By Don Aitkin - posted Friday, 27 September 2013


After I began to read widely in the field of global warming I discovered Judith Curry's website, which was not long after she set it up three years ago, and I have been a contributor to it as well. You can learn a great deal through regular reading there, because she does attract good scientists to comment, as well as the interested citizen - and there are very many of them. She is the head of the School of Earth and Atmospheric Sciences at the Georgia Institute of Technology, and like Roy Spencer, has won an award from the American Meteorological Society. She is also very well published.
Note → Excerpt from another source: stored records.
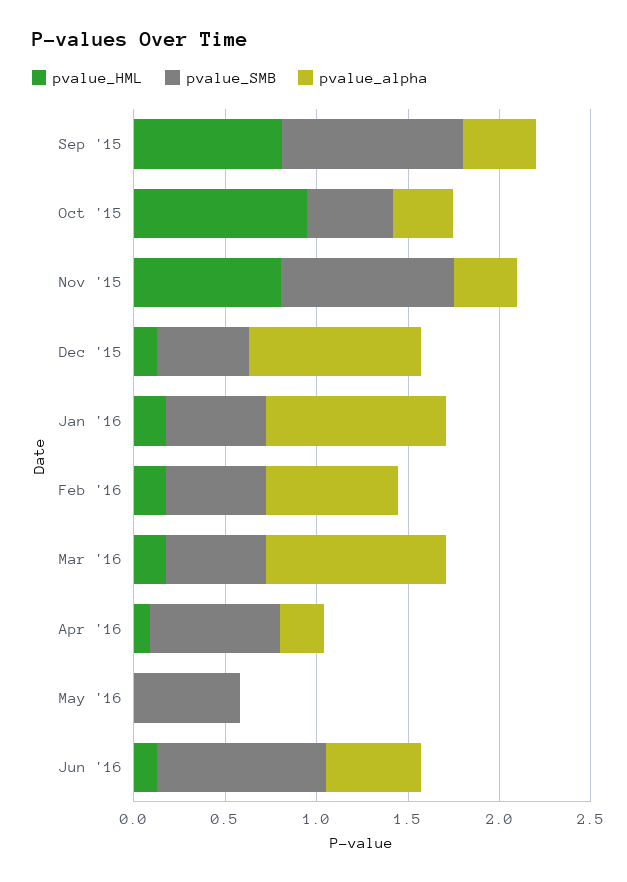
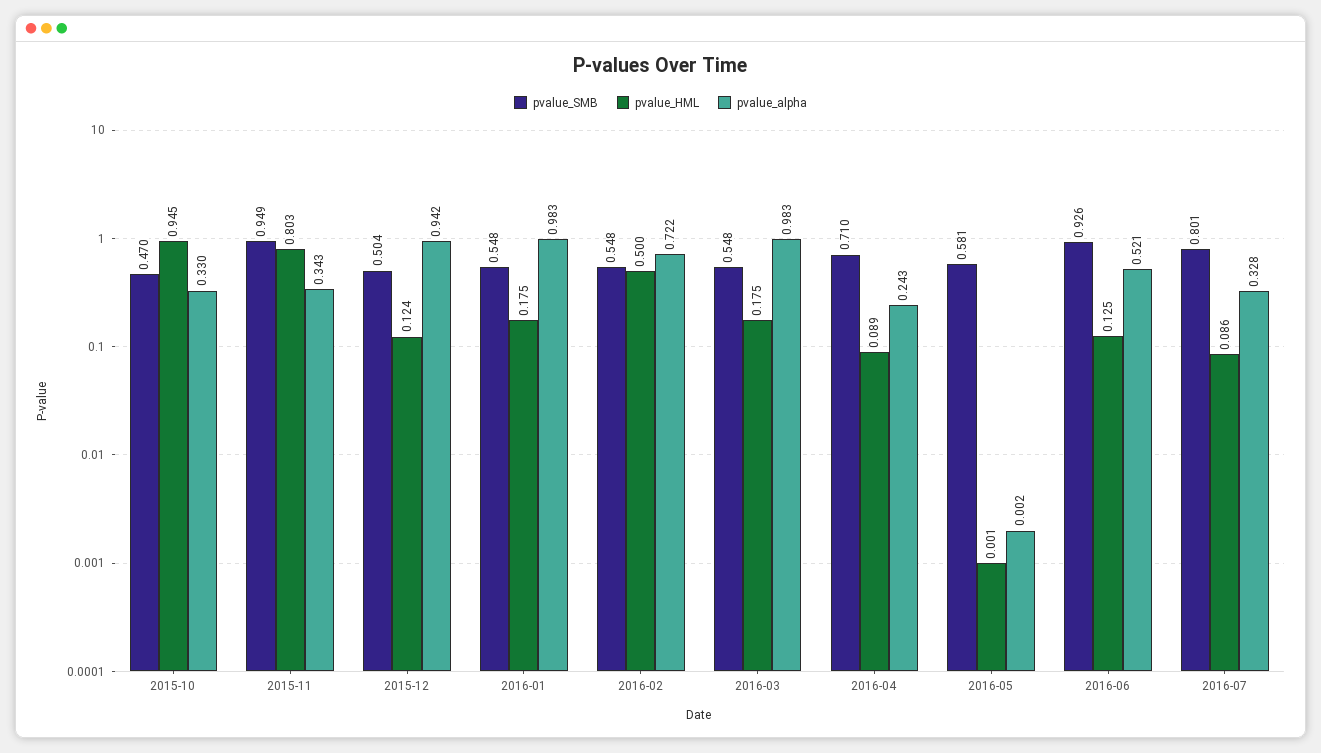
pvalue_HML, Sep '15: 0.8 -> none
pvalue_SMB, Sep '15: 1 -> none
pvalue_alpha, Sep '15: 0.4 -> none
pvalue_HML, Feb '16: 0.2 -> 0.5
pvalue_SMB, 2016-07: none -> 0.801
pvalue_HML, 2016-07: none -> 0.086
pvalue_alpha, 2016-07: none -> 0.328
Her main interests in the 'climate change' issue include the whole question of uncertainty (she thinks the IPCC Reports are far too 'certain' and confident), the tribal nature of the issue, and the failure of some scientists to be open and collaborative about their data. She has been the target of a lot of abuse from the believers, and has a particular objection to their use of 'deniers' and 'denial' - as though everything said by the IPCC is an example of revealed truth. She wrote a fine op. ed. for The Australian a few days ago.

In the following post she takes to task Dana Nuccitelli, of the Skeptical Science website (for the uninitiated, this is a website devoted to defending the orthodoxy and attacking dissenters, which is not quite what its name suggests). Nuccitelli was one of the authors of of the Cook et al paper on 'Consensus' whose methodological emptiness affronted me when it came out. Here is Dr Curry.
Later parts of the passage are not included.